BEGIN Records for this exercise
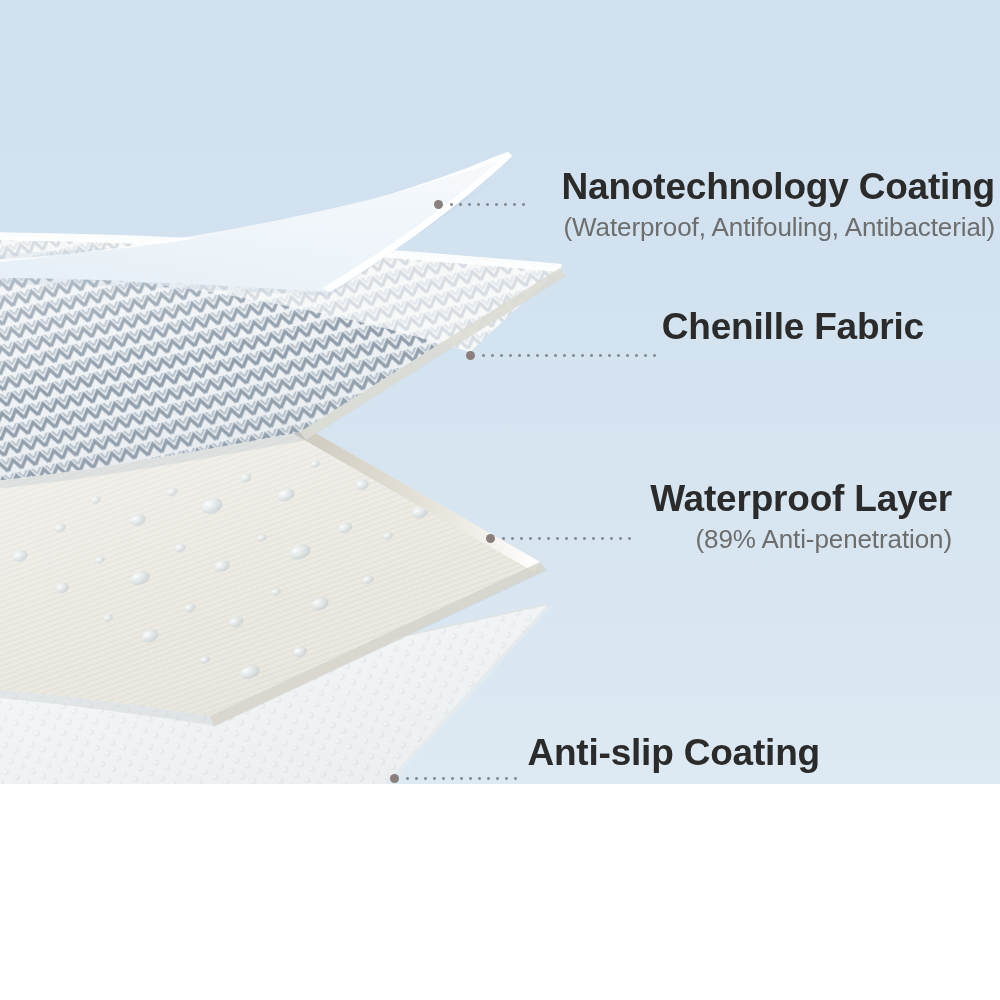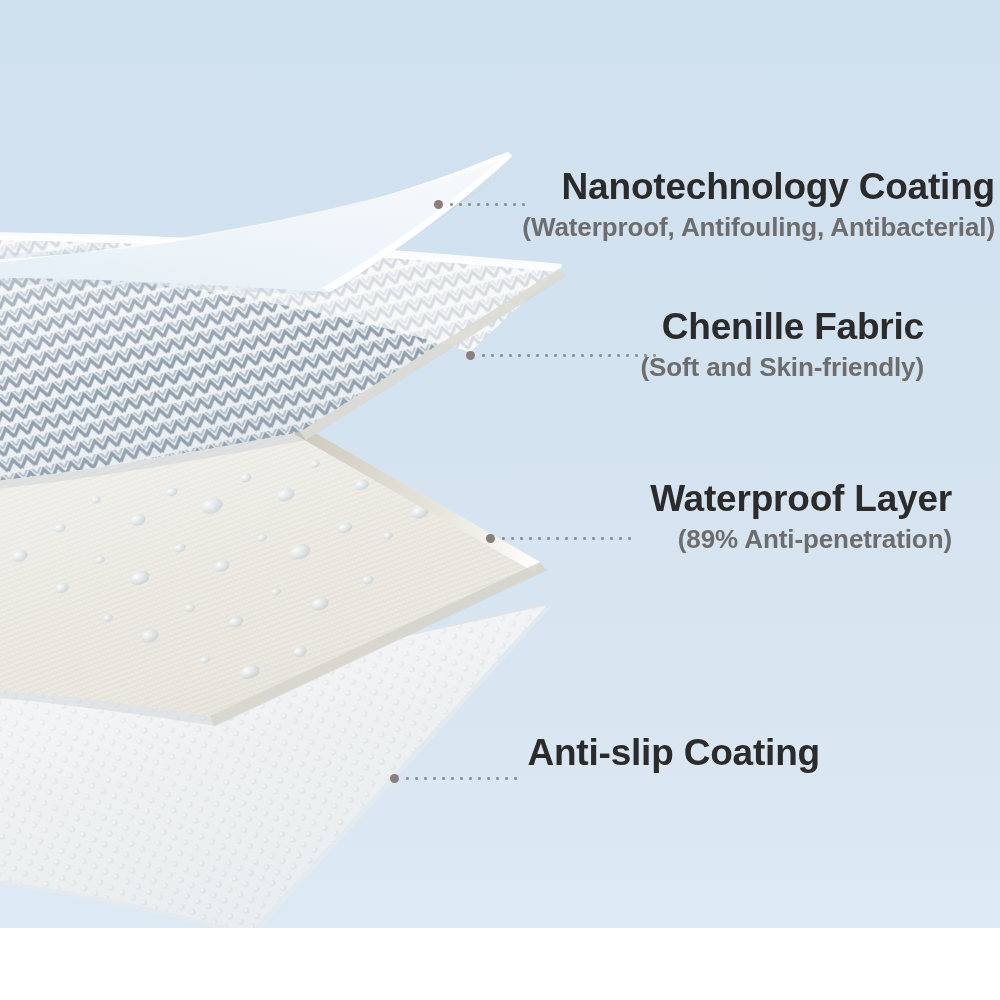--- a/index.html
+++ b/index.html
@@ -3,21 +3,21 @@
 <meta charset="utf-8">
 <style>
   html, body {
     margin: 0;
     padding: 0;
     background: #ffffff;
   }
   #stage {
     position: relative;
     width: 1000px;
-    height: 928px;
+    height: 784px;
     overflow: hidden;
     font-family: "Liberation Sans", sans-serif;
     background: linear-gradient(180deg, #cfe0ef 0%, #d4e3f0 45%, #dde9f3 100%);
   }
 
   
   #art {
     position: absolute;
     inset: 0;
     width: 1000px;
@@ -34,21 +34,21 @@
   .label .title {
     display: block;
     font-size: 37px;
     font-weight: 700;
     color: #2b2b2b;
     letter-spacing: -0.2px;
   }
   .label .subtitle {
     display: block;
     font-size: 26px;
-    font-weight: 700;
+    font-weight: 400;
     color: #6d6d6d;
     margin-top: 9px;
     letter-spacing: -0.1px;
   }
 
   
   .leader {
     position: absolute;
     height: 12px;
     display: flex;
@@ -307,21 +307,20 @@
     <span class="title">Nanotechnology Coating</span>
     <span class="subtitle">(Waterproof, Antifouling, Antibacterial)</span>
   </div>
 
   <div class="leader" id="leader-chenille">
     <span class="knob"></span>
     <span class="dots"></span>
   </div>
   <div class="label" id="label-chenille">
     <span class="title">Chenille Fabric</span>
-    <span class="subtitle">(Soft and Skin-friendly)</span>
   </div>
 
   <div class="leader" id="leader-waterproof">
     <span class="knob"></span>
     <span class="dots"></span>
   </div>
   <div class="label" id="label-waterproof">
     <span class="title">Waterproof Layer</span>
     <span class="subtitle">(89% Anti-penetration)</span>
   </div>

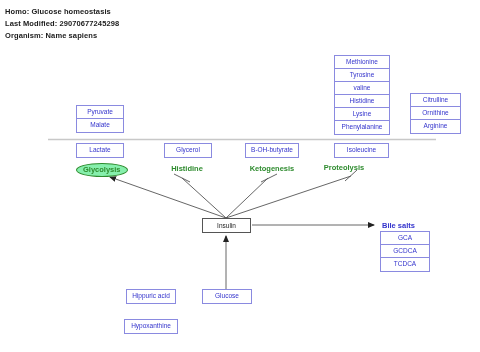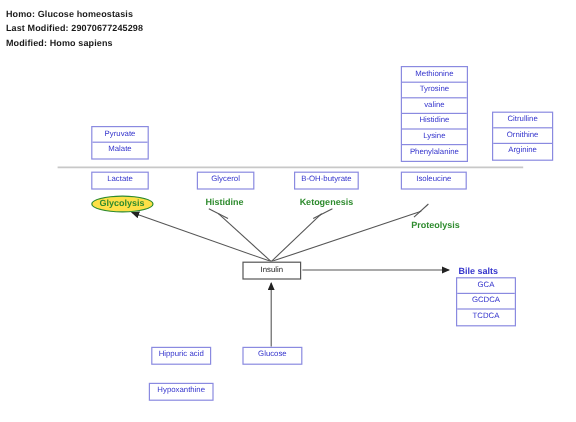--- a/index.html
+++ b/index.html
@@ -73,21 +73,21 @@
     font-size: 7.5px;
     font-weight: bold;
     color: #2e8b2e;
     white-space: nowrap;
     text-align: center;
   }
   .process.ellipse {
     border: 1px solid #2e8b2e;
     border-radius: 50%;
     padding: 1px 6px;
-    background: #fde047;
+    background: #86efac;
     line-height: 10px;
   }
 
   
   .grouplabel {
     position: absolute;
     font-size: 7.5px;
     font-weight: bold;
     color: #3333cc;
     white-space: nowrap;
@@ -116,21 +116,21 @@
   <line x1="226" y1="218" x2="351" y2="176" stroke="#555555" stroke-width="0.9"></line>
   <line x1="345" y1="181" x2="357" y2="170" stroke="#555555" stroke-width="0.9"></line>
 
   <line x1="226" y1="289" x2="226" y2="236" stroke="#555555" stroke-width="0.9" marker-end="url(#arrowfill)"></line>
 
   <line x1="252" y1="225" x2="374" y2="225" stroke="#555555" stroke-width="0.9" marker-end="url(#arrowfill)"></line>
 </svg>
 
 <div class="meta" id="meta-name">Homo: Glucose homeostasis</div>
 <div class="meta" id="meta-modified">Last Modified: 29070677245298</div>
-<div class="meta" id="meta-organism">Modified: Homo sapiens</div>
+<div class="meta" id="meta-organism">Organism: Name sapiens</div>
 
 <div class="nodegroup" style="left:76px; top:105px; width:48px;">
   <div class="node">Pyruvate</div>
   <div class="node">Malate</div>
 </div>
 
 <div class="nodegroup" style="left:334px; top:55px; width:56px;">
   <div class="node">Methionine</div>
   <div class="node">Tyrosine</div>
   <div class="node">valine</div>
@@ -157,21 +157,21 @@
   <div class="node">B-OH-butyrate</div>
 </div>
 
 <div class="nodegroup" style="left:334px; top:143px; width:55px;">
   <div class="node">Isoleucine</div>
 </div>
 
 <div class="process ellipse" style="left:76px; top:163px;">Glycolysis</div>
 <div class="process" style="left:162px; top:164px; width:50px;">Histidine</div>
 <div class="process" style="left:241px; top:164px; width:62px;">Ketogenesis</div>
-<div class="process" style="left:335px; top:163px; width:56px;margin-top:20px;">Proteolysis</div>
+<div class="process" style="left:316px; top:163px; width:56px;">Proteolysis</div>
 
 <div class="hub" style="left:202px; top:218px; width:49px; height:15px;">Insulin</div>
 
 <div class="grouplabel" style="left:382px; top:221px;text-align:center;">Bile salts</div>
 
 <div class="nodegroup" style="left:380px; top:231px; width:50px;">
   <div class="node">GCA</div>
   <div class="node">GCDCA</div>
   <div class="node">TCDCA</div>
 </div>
END Records for this exercise
* Task brief: All lines in the records above that contain "span" are to be reported.

* Answer section:
     <span class="title">Nanotechnology Coating</span>
     <span class="subtitle">(Waterproof, Antifouling, Antibacterial)</span>
     <span class="knob"></span>
     <span class="dots"></span>
     <span class="title">Chenille Fabric</span>
-    <span class="subtitle">(Soft and Skin-friendly)</span>
     <span class="knob"></span>
     <span class="dots"></span>
     <span class="title">Waterproof Layer</span>
     <span class="subtitle">(89% Anti-penetration)</span>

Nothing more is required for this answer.